L'heure du Ciel allait sonner mais précédée de dix longs jours de la plus douloureuse agonie. Voyant l'état s'aggraver, le docteur conseilla d'administrer la chère mourante qui reçut avec joie la proposition que lui en fit notre digne Père confesseur. Ayant reçu la permission de communier tous les jours, elle qui n'osait le faire aussi souvent par respect pour Notre-Seigneur nous dit : « Mainte- « tenant je veux communier car je ne puis être seule pour les « grandes choses que j'ai à faire ! » Elle pensait au sacrifice de sa vie et au redoutable passage du temps à l'éternité !...

Jésus vint donc la visiter pendant neuf jours et lui apporter les grâces, la force de supporter courageusement le martyre auquel Il l'avait condamnée.

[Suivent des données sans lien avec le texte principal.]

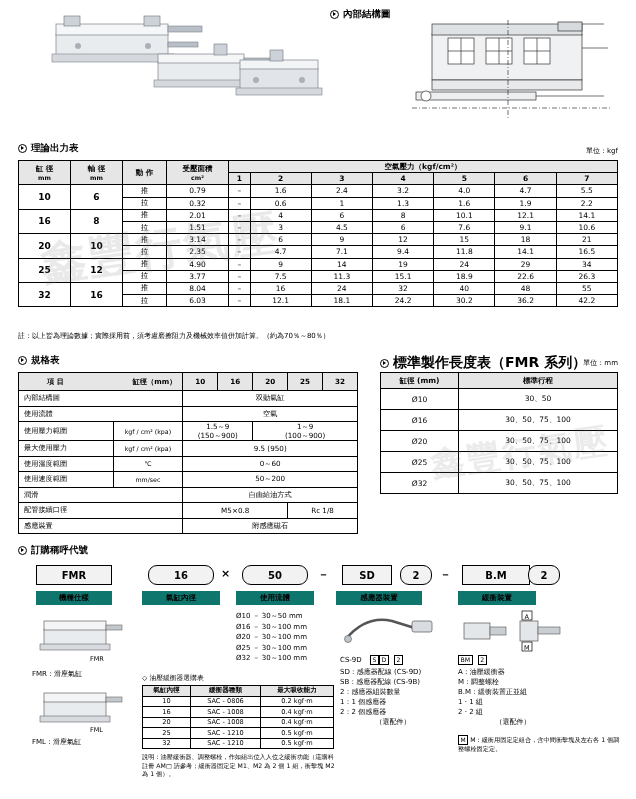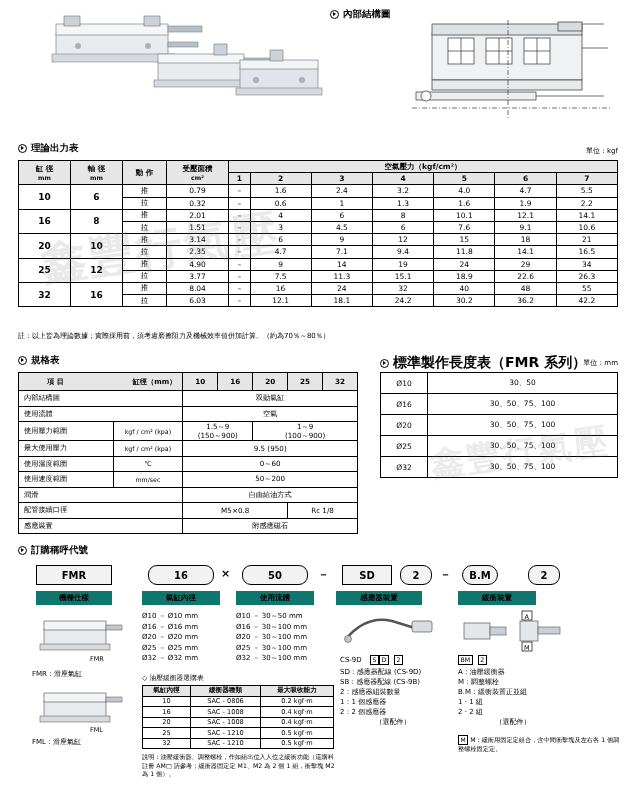--- a/index.html
+++ b/index.html
@@ -390,20 +390,24 @@
     </table>
 
   <div class="sec-head" style="position:absolute;left:380px;top:354px;font-size:14px;">
     <span class="sec-bullet"></span>
     <span>標準製作長度表（FMR 系列）</span>
   </div>
   <div class="unit-note" style="position:absolute;right:18px;top:358px;">單位：mm</div>
 
   <table class="t-stroke">
     <tbody>
+        <tr>
+      <td class="hdr" style="width:78px;">缸徑 (mm)</td>
+      <td class="hdr">標準行程</td>
+    </tr>
     <tr>
       <td>Ø10</td>
       <td>30、50</td>
     </tr>
     <tr>
       <td>Ø16</td>
       <td>30、50、75、100</td>
     </tr>
     <tr>
       <td>Ø20</td>
@@ -429,21 +433,21 @@
 
     <div class="code-row">
       <div class="code-box" style="left:18px;width:76px;">FMR</div>
       <div class="code-box" style="left:130px;width:66px;border-radius:9px;">16</div>
       <div class="code-sym" style="left:203px;">×</div>
       <div class="code-box" style="left:224px;width:66px;border-radius:9px;">50</div>
       <div class="code-sym" style="left:300px;">－</div>
       <div class="code-box" style="left:324px;width:50px;">SD</div>
       <div class="code-box" style="left:382px;width:32px;border-radius:9px;">2</div>
       <div class="code-sym" style="left:422px;">－</div>
-      <div class="code-box" style="left:444px;width:36px;border-radius:10px;">B.M</div>
+      <div class="code-box" style="left:444px;width:68px;">B.M</div>
       <div class="code-box" style="left:510px;width:32px;border-radius:9px;">2</div>
     </div>
 
     <div style="position:relative;height:16px;">
       <div class="desc-box" style="left:18px;width:76px;">機種仕樣</div>
       <div class="desc-box" style="left:124px;width:78px;">氣缸內徑</div>
       <div class="desc-box" style="left:218px;width:78px;">使用流體</div>
       <div class="desc-box" style="left:318px;width:86px;">感應器裝置</div>
       <div class="desc-box" style="left:440px;width:78px;">緩衝裝置</div>
     </div>
@@ -461,27 +465,20 @@
 
       <svg width="100" height="52" style="position:absolute;left:14px;top:78px;">
         <rect x="12" y="16" width="62" height="16" fill="#e9ecef" stroke="#666" stroke-width="0.7"></rect>
         <rect x="12" y="8" width="62" height="9" fill="#f4f5f6" stroke="#666" stroke-width="0.7"></rect>
         <rect x="8" y="31" width="70" height="6" fill="#d7dade" stroke="#666" stroke-width="0.6"></rect>
         <rect x="74" y="12" width="16" height="5" fill="#c3c8ce" stroke="#666" stroke-width="0.6"></rect>
         <text x="58" y="47" font-size="6.5" font-family="DejaVu Sans">FML</text>
       </svg>
       <div class="list-box" style="left:14px;top:130px;width:110px;font-size:7px;">FML：滑座氣缸</div>
 
-      <div class="list-box" style="left:124px;top:4px;width:94px;">
-        <div>Ø10 － Ø10 mm</div>
-        <div>Ø16 － Ø16 mm</div>
-        <div>Ø20 － Ø20 mm</div>
-        <div>Ø25 － Ø25 mm</div>
-        <div>Ø32 － Ø32 mm</div>
-      </div>
 
       <div class="list-box" style="left:218px;top:4px;width:100px;">
         <div>Ø10 － 30～50 mm</div>
         <div>Ø16 － 30～100 mm</div>
         <div>Ø20 － 30～100 mm</div>
         <div>Ø25 － 30～100 mm</div>
         <div>Ø32 － 30～100 mm</div>
       </div>
 
       <svg width="100" height="46" style="position:absolute;left:322px;top:2px;">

Impossible de vous décrire, ma Révérende Mère, l'état d'affreuse souffrance auquel était réduite notre pauvre soeur. Elle ne cessait de gémir, appelant Jésus à son aide, lui offrant ses douleurs; nous suppliant de demander pour elle la patience!... La patience, oh ! elle l'a obtenue. Et nous avons vu cette douce victime nous en donner les plus beaux exemples dont nous garderons toujours le souvenir.

La lutte entre la vie et la mort était effrayante et surprenante, cette dernière comme toujours devait l'emporter ; après une agonie terrible, en présence de toutes ses soeurs, tenant le cierge bénit dans sa main, comme une pure colombe, notre bien-aimée mou­rante s'est envolée vers le Ciel. Elle avait reçu encore une fois l'absolution et l'indulgence plénière ; notre vénéré père confesseur étant arrivé pour réciter les prières des agonisants et recevoir son dernier soupir.

Nous sommes toutes convaincues que notre chère soeur a du faire la plus grande partie de son purgatoire sur la terre; néan­moins comme il faut être si pur pour aller directement se perdre dans le sein de Dieu même; nous vous prions, ma Révérende Mère, de vouloir bien lui appliquer les suffrages de notre Saint Ordre, une communion de votre pieuse communauté et tout ce que la charité fraternelle vous inspirera de faire pour cette âme qui vous en sera si profondément reconnaissante.

Veuillez agréer, ma Très Révérende Mère, l'expression du pro­fond respect de

Votre très humble Servante et Soeur,

Soeur MARIE-GABRIELLE DE JÉSUS CRUCIFIÉ,

Car. déch. ind., Prieure.

De notre Monastère du Sacré-Coeur de Jésus et de l'Immaculée- Conception sous la protection de notre Mère sainte Thérèse et de notre Père saint Joseph des Carmélites déchaussées du Carmel de Pie IX à Meaux, 28 Octobre 1895.